There’s a caveat: In order for these rules to be effective learning tools for your child, you must practice them, too. There’s a reason why the golden rule has stood the test of time. We treat others the way we are treated so, treating them the way you want to be treated ends the perpetuation of disrespect and conflict. “I like the idea of centering everything around being safe, kind, and respectful because it applies to everyone,” Silver explains. “If a child is screaming at you, ‘I’m not listening,’ or ‘I hate you,’ and you interject you’re immediately in a power struggle. Don’t interject. Don’t yell. Don’t act aggressively towards their aggressive behavior. That creates enemies in a conflict, and you’re not your child’s enemy.”
“As an adult who has learned safety and kindness and respect, it’s your responsibility to walk into the eye of the storm and come out the other side with your child,” Silver says. “Reassure them. Say, ‘I’m always here for you. I’m listening. I am your parent and nothing changes that.’ When you can’t control yourself and you are the authority in your child’s life then how can you expect them to control themselves?”
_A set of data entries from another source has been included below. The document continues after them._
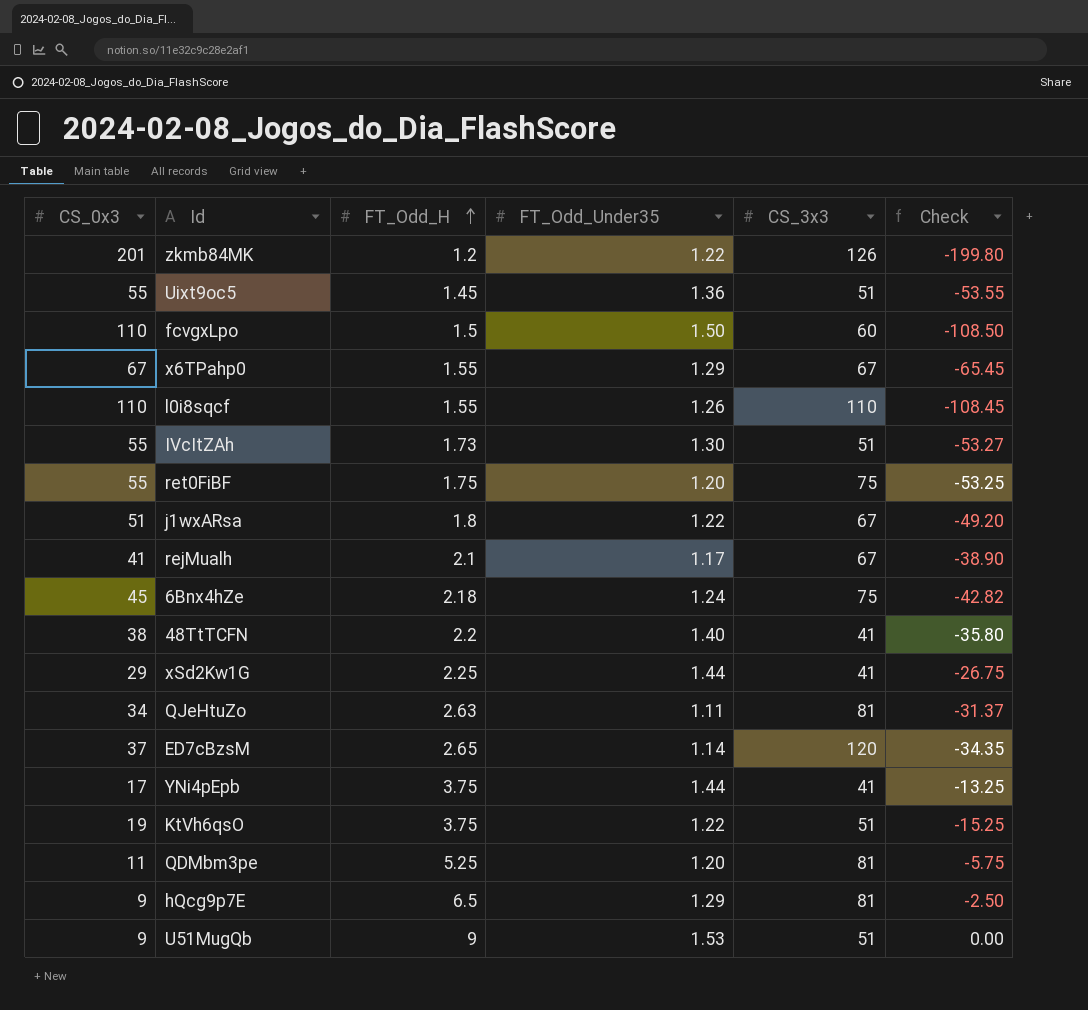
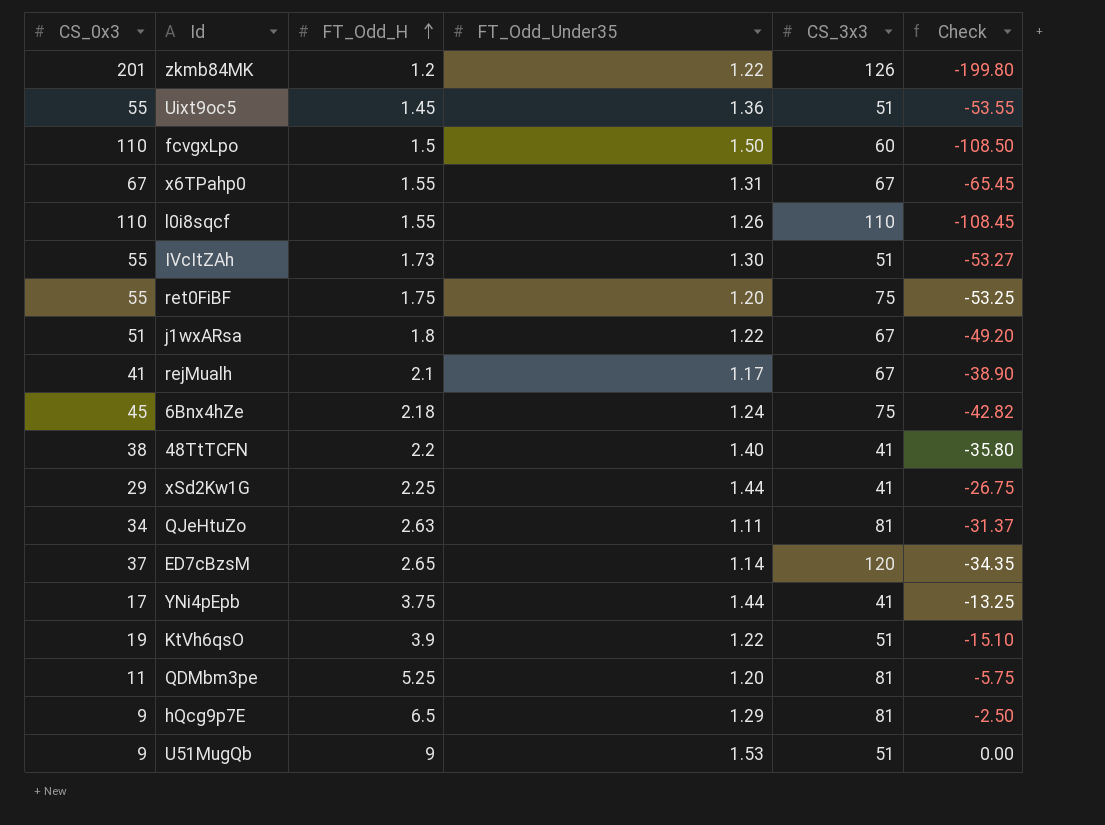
x6TPahp0 | FT_Odd_Under35: 1.29 -> 1.31
KtVh6qsO | FT_Odd_H: 3.75 -> 3.9
KtVh6qsO | Check: -15.25 -> -15.10

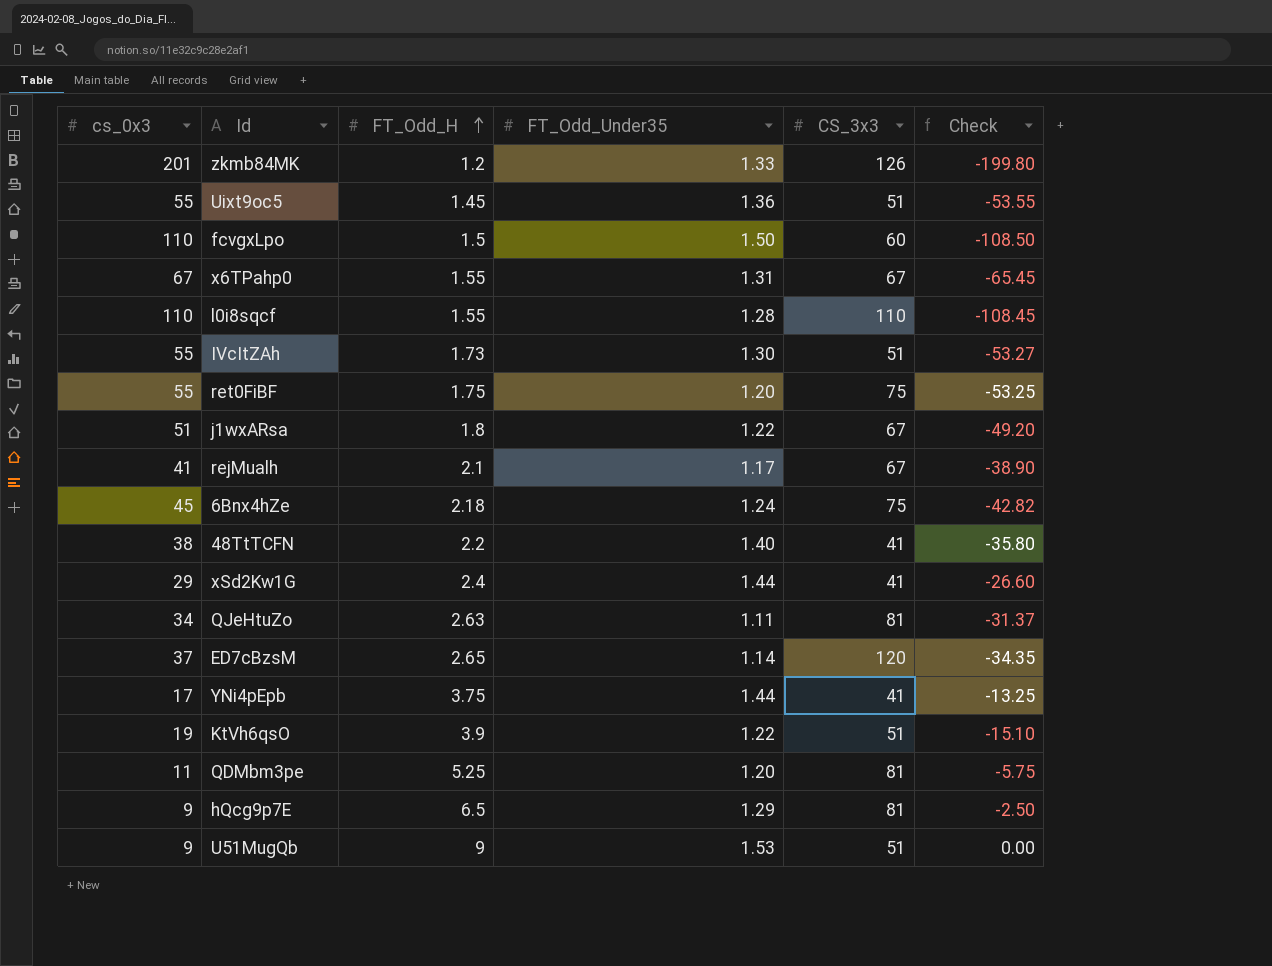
column name: CS_0x3 -> cs_0x3
zkmb84MK | FT_Odd_Under35: 1.22 -> 1.33
l0i8sqcf | FT_Odd_Under35: 1.26 -> 1.28
xSd2Kw1G | FT_Odd_H: 2.25 -> 2.4
xSd2Kw1G | Check: -26.75 -> -26.60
The key in those heated moments is to treat your child as an individual — a person with a developing personality that you are constantly impacting, but not in control over. It’s not forcing them to eat their vegetables or share their toys or do their homework. It’s about teaching them that they deserve to have the best for themselves, and choosing to eat their vegetable and share their toys and do their homework allows them to have the best for themselves. Hold in your mind what your job is here: To raise and teach a kid and encourage them to develop into good people who are capable of living a good life.